What to do>
Single out the lines of the material that contain "Microbuses" and copy them.

Provided data>
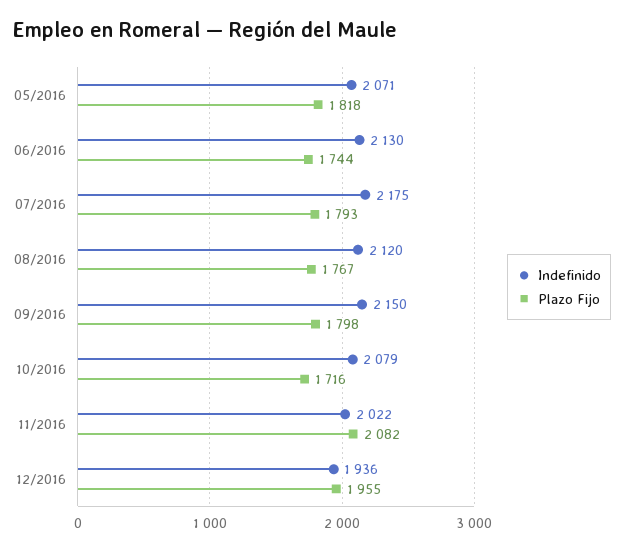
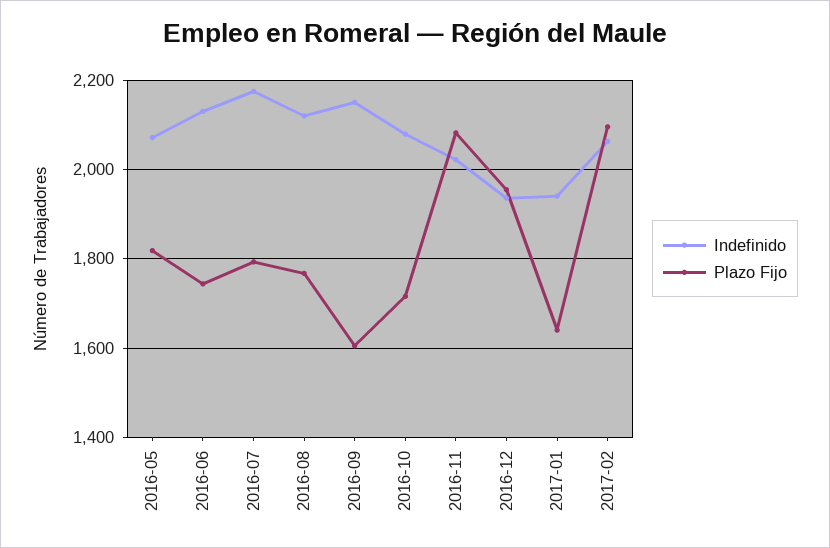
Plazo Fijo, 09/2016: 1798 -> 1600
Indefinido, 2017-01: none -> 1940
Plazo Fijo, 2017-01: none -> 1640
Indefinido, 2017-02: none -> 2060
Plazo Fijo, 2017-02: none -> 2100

...

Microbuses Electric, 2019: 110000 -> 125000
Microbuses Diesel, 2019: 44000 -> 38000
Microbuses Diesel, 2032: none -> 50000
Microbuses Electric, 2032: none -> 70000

Output for this exercise>
Microbuses Electric, 2019: 110000 -> 125000
Microbuses Diesel, 2019: 44000 -> 38000
Microbuses Diesel, 2032: none -> 50000
Microbuses Electric, 2032: none -> 70000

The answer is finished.